- Problem requirements: For each line in the data below that has the word "none", copy that line.

- Supplied records:
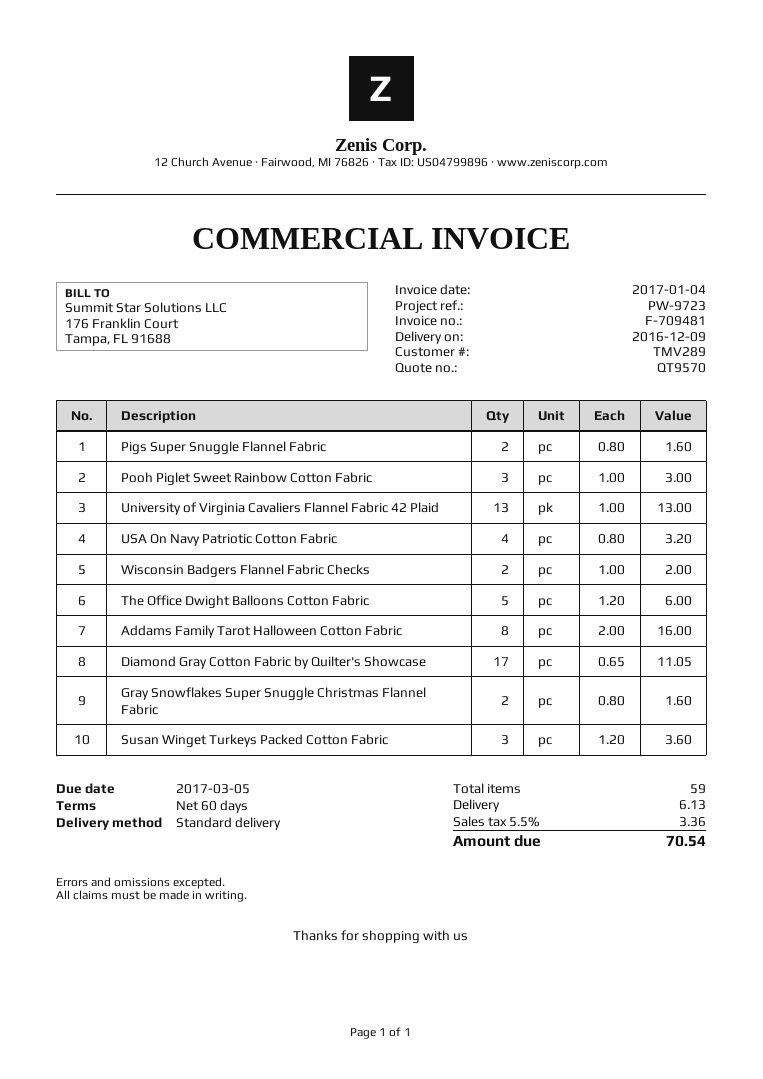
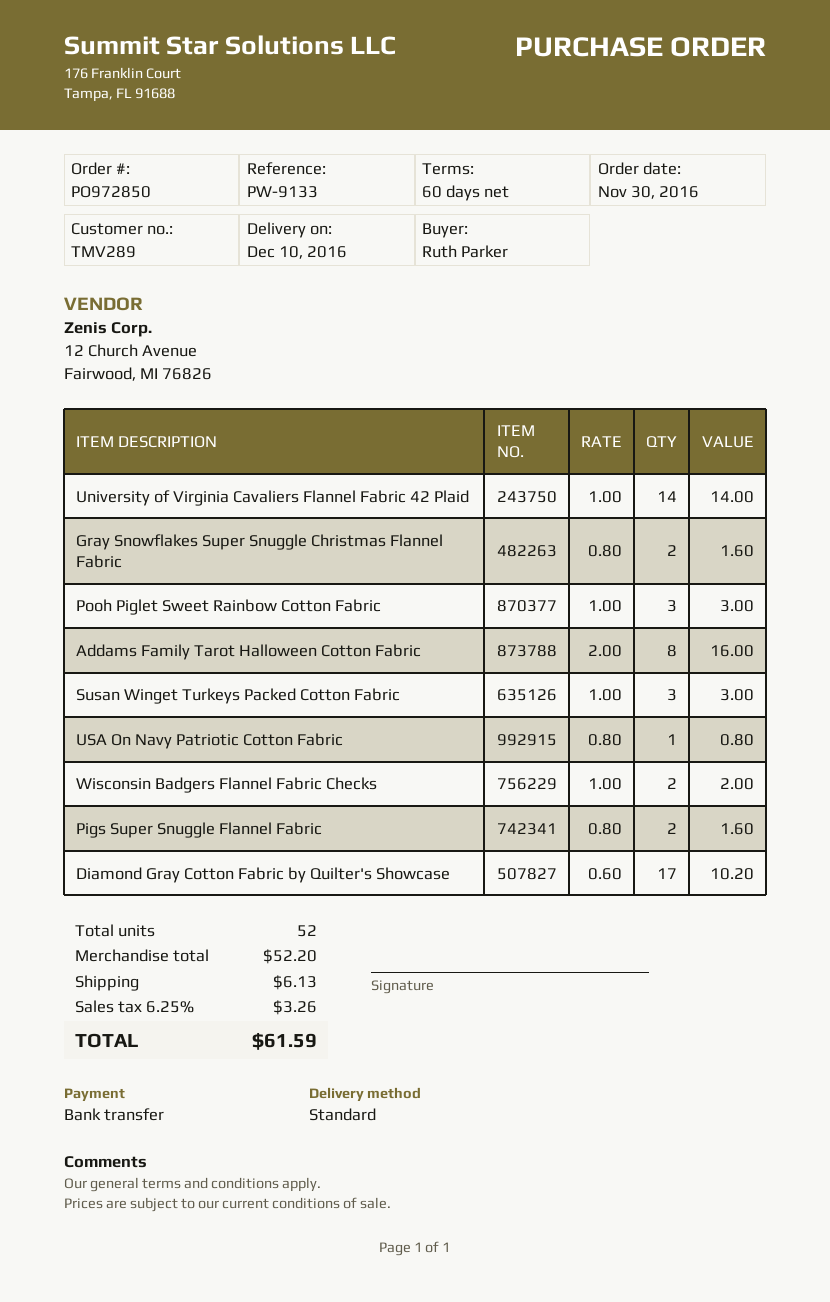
delivery date: 2016-12-09 -> 2016-12-10
reference: PW-9723 -> PW-9133
University of Virginia Cavaliers Flannel Fabric 42 Plaid: 13 x 1.00 = 13.00 -> 14 x 1.00 = 14.00
USA On Navy Patriotic Cotton Fabric: 4 x 0.80 = 3.20 -> 1 x 0.80 = 0.80
The Office Dwight Balloons Cotton Fabric: 5 x 1.20 = 6.00 -> none
Diamond Gray Cotton Fabric by Quilter's Showcase: 17 x 0.65 = 11.05 -> 17 x 0.60 = 10.20
Susan Winget Turkeys Packed Cotton Fabric: 3 x 1.20 = 3.60 -> 3 x 1.00 = 3.00
total quantity: 59 -> 52
tax: 5.5% = 3.36 -> 6.25% = 3.26
total: 70.54 -> 61.59

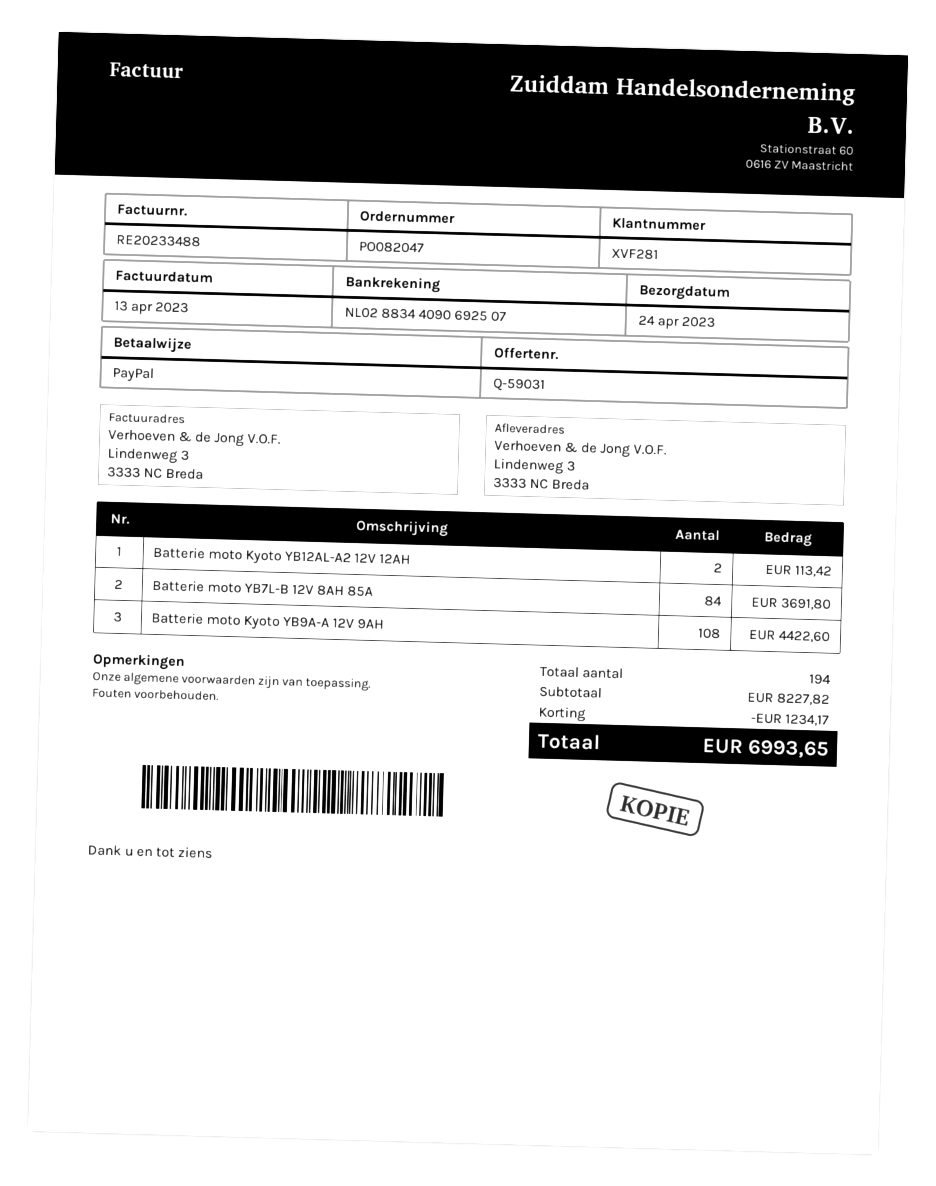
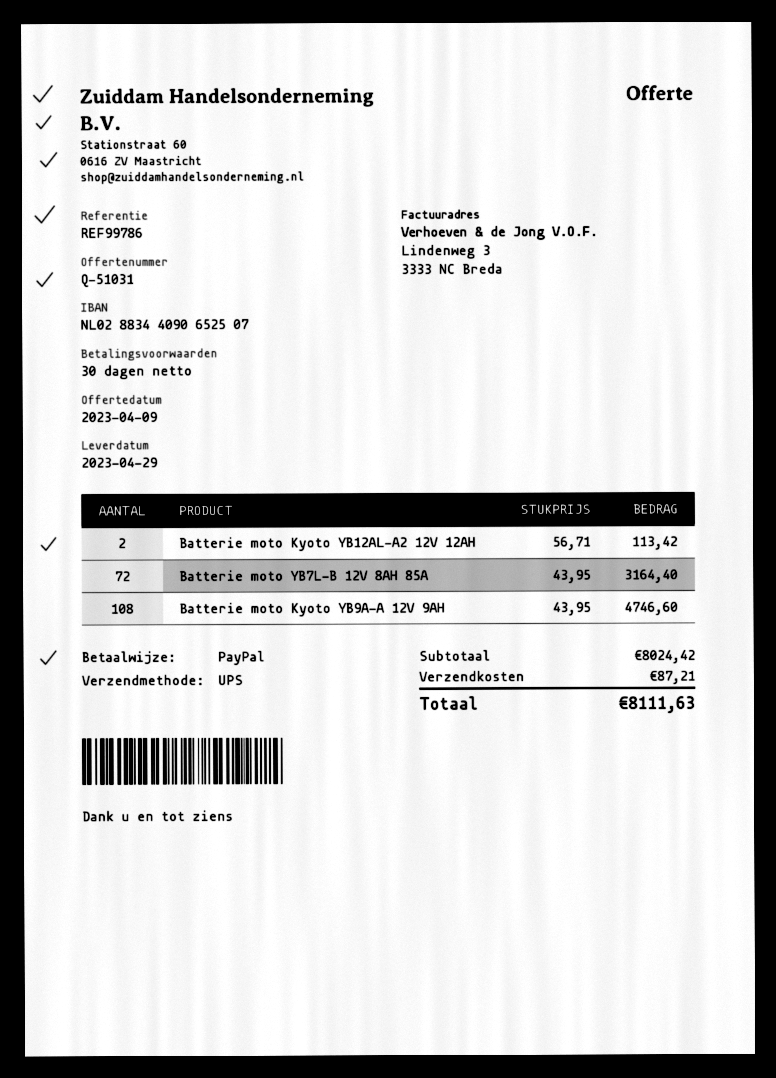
quote number: Q-59031 -> Q-51031
delivery date: 2023-04-24 -> 2023-04-29
bank account: NL0288344090692507 -> NL0288344090652507
Batterie moto YB7L-B 12V 8AH 85A: 84 for 3691.80 -> 72 for 3164.40
Batterie moto Kyoto YB9A-A 12V 9AH: 108 for 4422.60 -> 108 for 4746.60
subtotal: 8227.82 -> 8024.42
discount: 1234.17 -> none
shipping: none -> 87.21
total: 6993.65 -> 8111.63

- Answer for the task:
The Office Dwight Balloons Cotton Fabric: 5 x 1.20 = 6.00 -> none
discount: 1234.17 -> none
shipping: none -> 87.21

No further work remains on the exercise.